Task instructions ▸ Print the data below again in full, exactly as it stands, with no images.

Segment Open

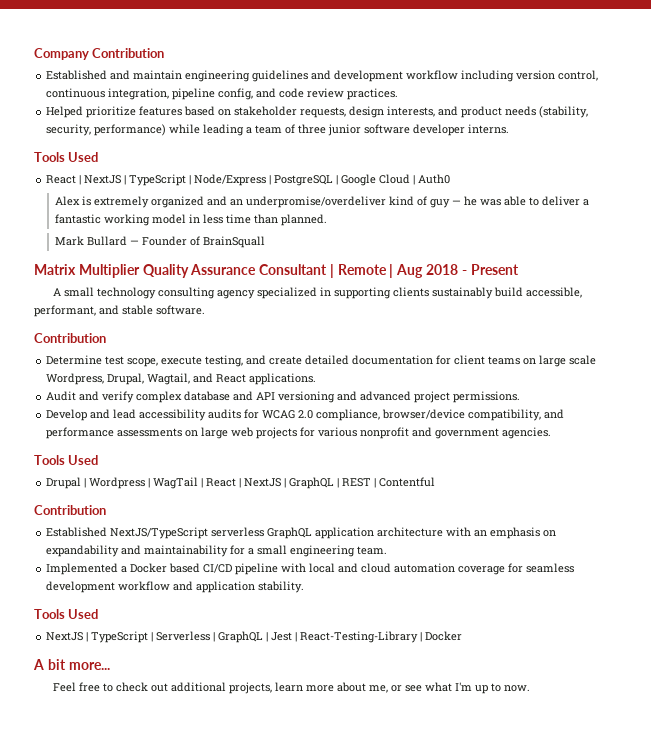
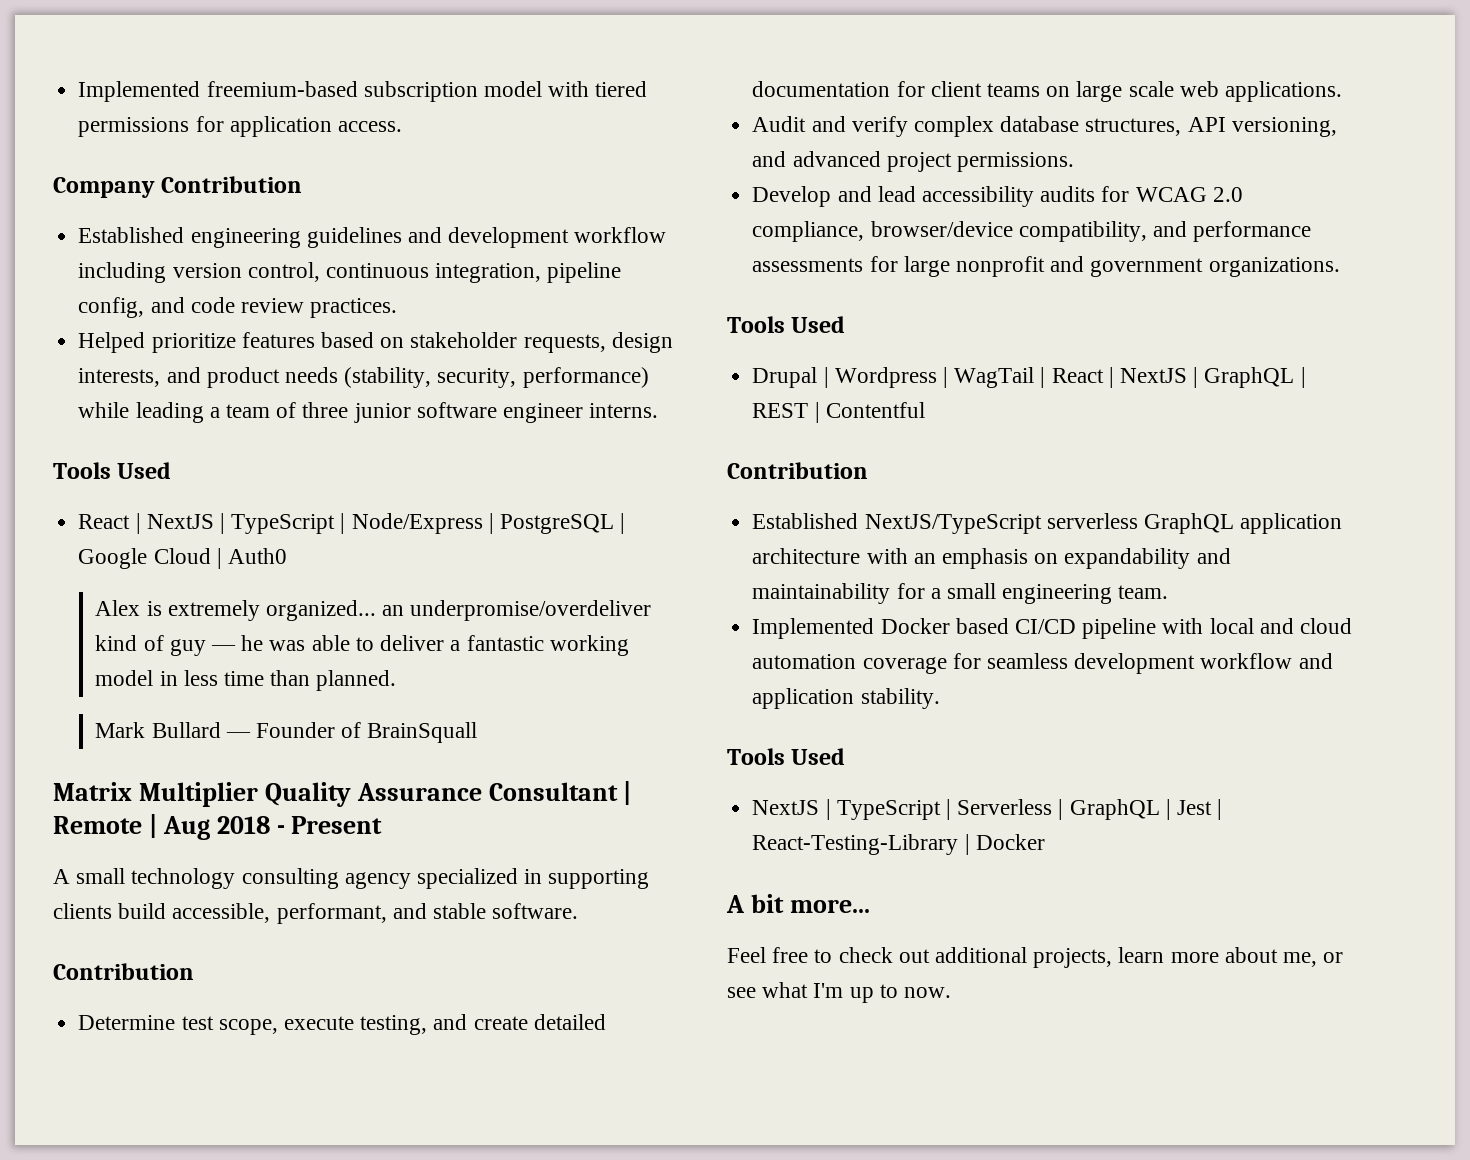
(34, 54) none -> [78,81,648,102] [78,116,402,137] Implemented freemium-based subscription model with tiered permissions for application access. //
[110,70,183,80] and maintain -> (185, 235) none
[413,124,466,136] developer -> [502,403,583,423] engineer
[151,196,228,208] organized and -> [266,600,377,621] organized...
[432,287,494,299] sustainably -> (112, 911) none
[46,373,247,385] Wordpress, Drupal, Wagtail, and React -> [1179,81,1219,97] web
[233,391,336,403] and API versioning -> [1085,117,1337,137] structures, API versioning,
[185,427,358,439] on large web projects for various -> [869,256,950,277] for large
[502,427,552,439] agencies. -> [1208,257,1340,277] organizations.
[121,566,128,573] a -> (875, 628) none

Segment Closed

Written reply ▸
(34, 54) none -> [78,81,648,102] [78,116,402,137] Implemented freemium-based subscription model with tiered permissions for application access. //
[110,70,183,80] and maintain -> (185, 235) none
[413,124,466,136] developer -> [502,403,583,423] engineer
[151,196,228,208] organized and -> [266,600,377,621] organized...
[432,287,494,299] sustainably -> (112, 911) none
[46,373,247,385] Wordpress, Drupal, Wagtail, and React -> [1179,81,1219,97] web
[233,391,336,403] and API versioning -> [1085,117,1337,137] structures, API versioning,
[185,427,358,439] on large web projects for various -> [869,256,950,277] for large
[502,427,552,439] agencies. -> [1208,257,1340,277] organizations.
[121,566,128,573] a -> (875, 628) none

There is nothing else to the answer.